2003-06-04 / Seniors

Senior Spotlight

Mayor Restores Seniors
By John Toscano
Senior Spotlight By John Toscano

Mayor Restores Seniors’ Program With Council Prodding

In a surprising development on the budget for seniors, Mayor Michael Bloomberg on Sunday announced that he had reconsidered cutting a major senior aid program out of the budget and was alloting $1.6 million in his executive budget to keep the program alive.

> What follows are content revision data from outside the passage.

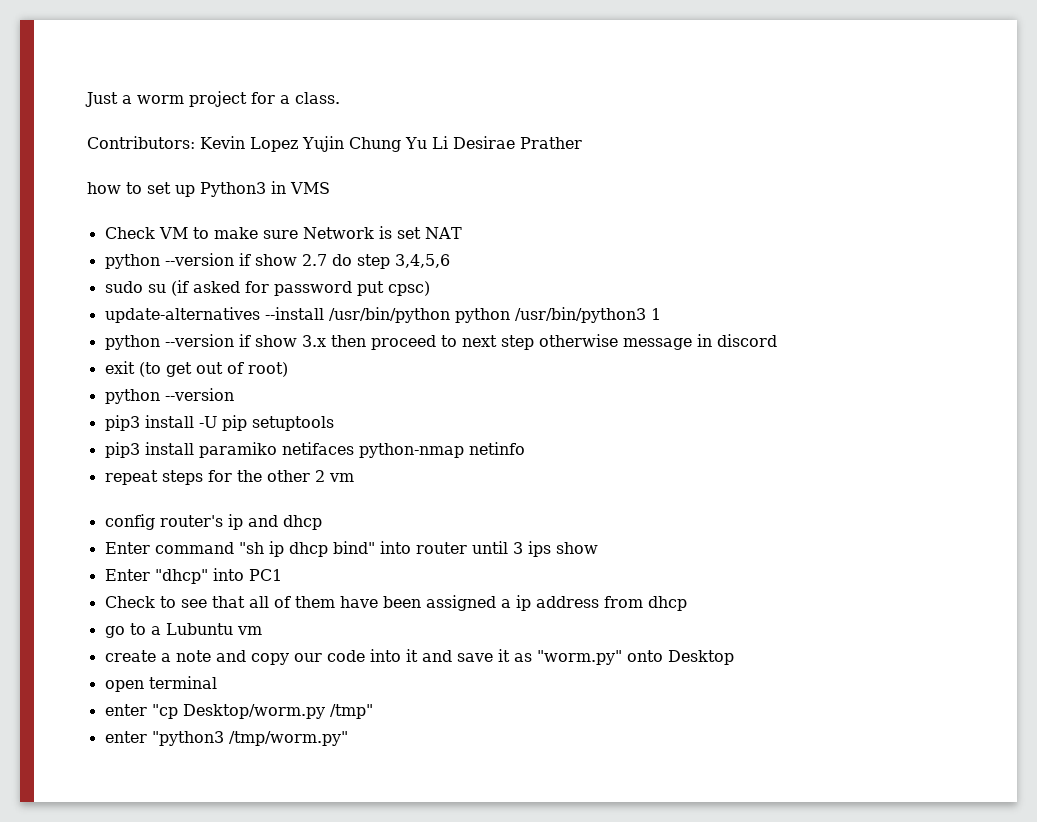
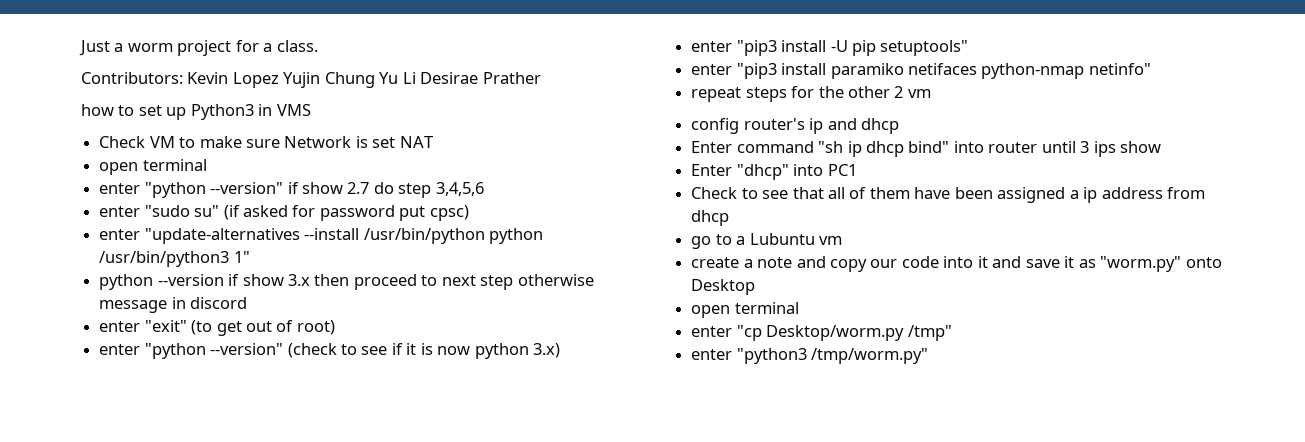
[104,253,234,269] python --version -> [99,159,207,175] [99,182,284,198] open terminal // enter "python --version"
[104,281,166,293] sudo su -> [99,205,220,217] enter "sudo su"
[104,307,260,323] update-alternatives -> [99,228,300,244] enter "update-alternatives
[650,308,661,320] 1 -> [233,251,250,263] 1"
[104,361,135,374] exit -> [99,320,187,332] enter "exit"
[104,388,234,404] [104,415,334,431] [104,442,140,458] python --version // pip3 install -U pip setuptools // pip3 -> [99,343,561,359] [691,40,969,56] [691,63,777,79] enter "python --version" (check to see if it is now python 3.x) // enter "pip3 install -U pip setuptools" // enter "pip3
[468,442,525,455] netinfo -> [1088,63,1151,75] netinfo"

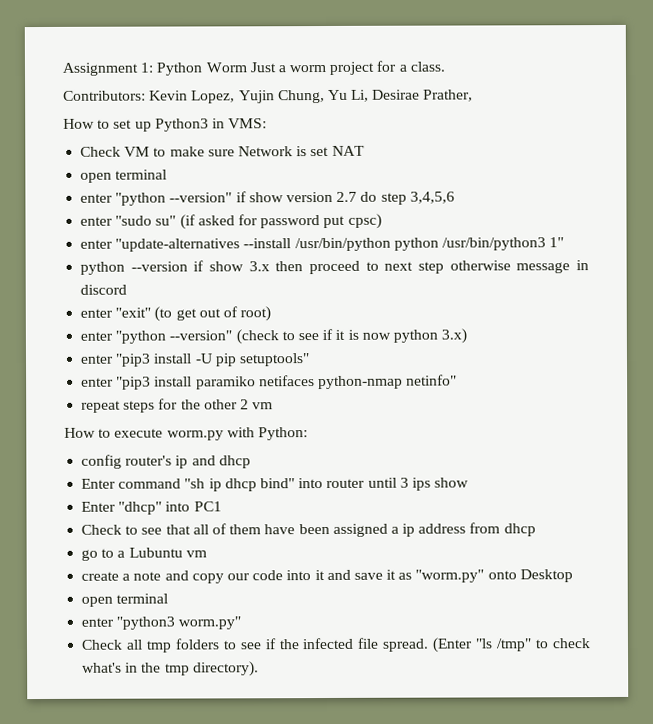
(79, 48) none -> [62,62,247,76] Assignment 1: Python Worm
[232,72,541,88] [81,104,114,116] Lopez Yujin Chung Yu Li Desirae Prather // how -> [191,89,474,104] [63,118,95,129] Lopez, Yujin Chung, Yu Li, Desirae Prather, // How
[276,104,311,116] VMS -> [228,118,268,129] VMS:
(343, 188) none -> [285,191,333,203] version
(931, 93) none -> [64,427,308,441] // How to execute worm.py with Python:
[736,325,952,341] [691,348,929,364] "cp Desktop/worm.py /tmp" // enter "python3 /tmp/worm.py" -> [116,616,242,630] [81,637,591,653] [82,661,259,677] "python3 worm.py" // Check all tmp folders to see if the infected file spread. (Enter "ls /tmp" to check what's in the tmp directory).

City Councilmember David Weprin (D–Hollis), Finance Committee chairman, in informing this column about the mayor’s unexpected action, said the council had made retention of the Extended Service Program a top priority and had been negotiating with the mayor’s aides to keep the vital social service program in this year’s budget.

"We were pushing hard to restore it and suddenly on Sunday the mayor announced that he was providing the funds to keep it in the budget," Weprin said.

Strongly urging the council was the UJA Federation of New York and its Metropolitan Council on Jewish Poverty. According to Amanda Britz, the agency’s manager for Jewish Network News, one portion of the seniors’ budget cut was the Extended Services Program, a public–private partnership between the government and non-profit organizations. Britz said that, last year, 400,000 Jewish seniors [throughout the city] received vital social services under the program, including cash assistance, case management, protective services, eviction prevention, entitlements, transportation assistance, food and other crisis help. The program, she added, covers thousands of low-income elderly and others who are in very serious need "without this program, many of those currently served will have few if any sources to which to turn for support," she said.

At its peak, Britz states, annual funding for the program was $2.4 million, but after cuts totaling 32 percent during the past two years, the program is now one of a small number of programs targeted for total elimination in the mayor’s proposed budget.

"So far," says Britz, "forty city councilmembers have signed a letter asking Mayor Bloomberg to restore this funding, which, if eliminated, will change the quality of life for many Italian, Greek, Polish and Jewish seniors and others living in the five boroughs."

Individual seniors can help in this effort by writing to or calling the mayor’s office to ask him to find ways to leave the program in the budget. In past years, the council has been successful to varying degrees in keeping senior services provided for in the budget.

NURSING HOME IMPROVEMENT: The federal Centers for Medicare and Medicaid Services (CMS) which supervise these two major federal health care programs, recently began the Nursing Home Quality Improvement program, an effort to improve services from an industry which serves large numbers of seriously ill seniors.

CMS has contracted with more than 50 Medicare Quality Improvement Organizations (QIOs), to assist in the massive nursing home improvement study. The QIOs are located in all 50 states, the Virgin Islands and Washington, D.C.

For New York state, CMS contracted with an organization called IPRO, which is based in Lake Success in Nassau County. In a recent new release issued by IPRO, Dr. Clare B. Bradley, senior vice president and chief medical officer, explained its mission.

"CMS was very interested in finding and hiring experts to review medical practices and began to identify nonprofit health care review organizations as potential contractors in each state," Bradley stated. "We were created in 1983 in response to that call for assistance to improve health care and are now the CMS quality improvement organization for our state.

"Since then, we have evolved into proactive quality improvement specialists. We have a staff of physicians, nurses and health and communications professionals in various fields who work directly with health care providers and assist them in bringing about quality improvements. We also fulfill our mission by providing the general public with information regarding health care issues. For example, we recently completed statewide campaigns to educate consumers [to] the importance of getting flu shots and pneumonia shots."

In recent years, as more and more seniors have entered nursing homes, serious complaints about the services these facilities provide have often arisen, and there have been demands that state and federal governments take action to improve such institutions.

Bradley said IPRO believes most of the nation’s 17,000 nursing homes provide good, quality services but the quality of care is often inconsistent and can vary from facility to facility. She stated that a major thrust of the CMS nursing home improvement program is to establish a set of quality criteria that consumers can use to compare nursing homes, and can act as a baseline measure for future quality improvement. "Prior to this, no single set of comparison measurement criteria for nursing homes existed," Bradley said.

Dr. Bradley added that the current effort is different from previous ones. "It’s the first time that consumers have been given the opportunity to access this much information about nursing home quality without ever leaving their homes or offices." She said information can be accessed on the Medicare web site at www.medicare.gov or by calling toll-free 1-800-633-4227.

IPRO can be reached by calling 1-516-326-7767 or by logging on to http://www.ipro.org.

MEETINGS: North Flushing AARP Chapter No. 4158 meets next Tuesday at noon at Church-on-the-Hill, 167-07 35th Ave., Flushing. Featured will be a talk on "Diabetes: The Silent and Often Mis-Diagnosed Disease."

Officers will be installed at the annual luncheon of Jackson Heights AARP Chapter No. 991 on Wednesday, June 18 at 1 p.m. at the Cavalier Restaurant, 85-19 37th Ave., Jackson Heights.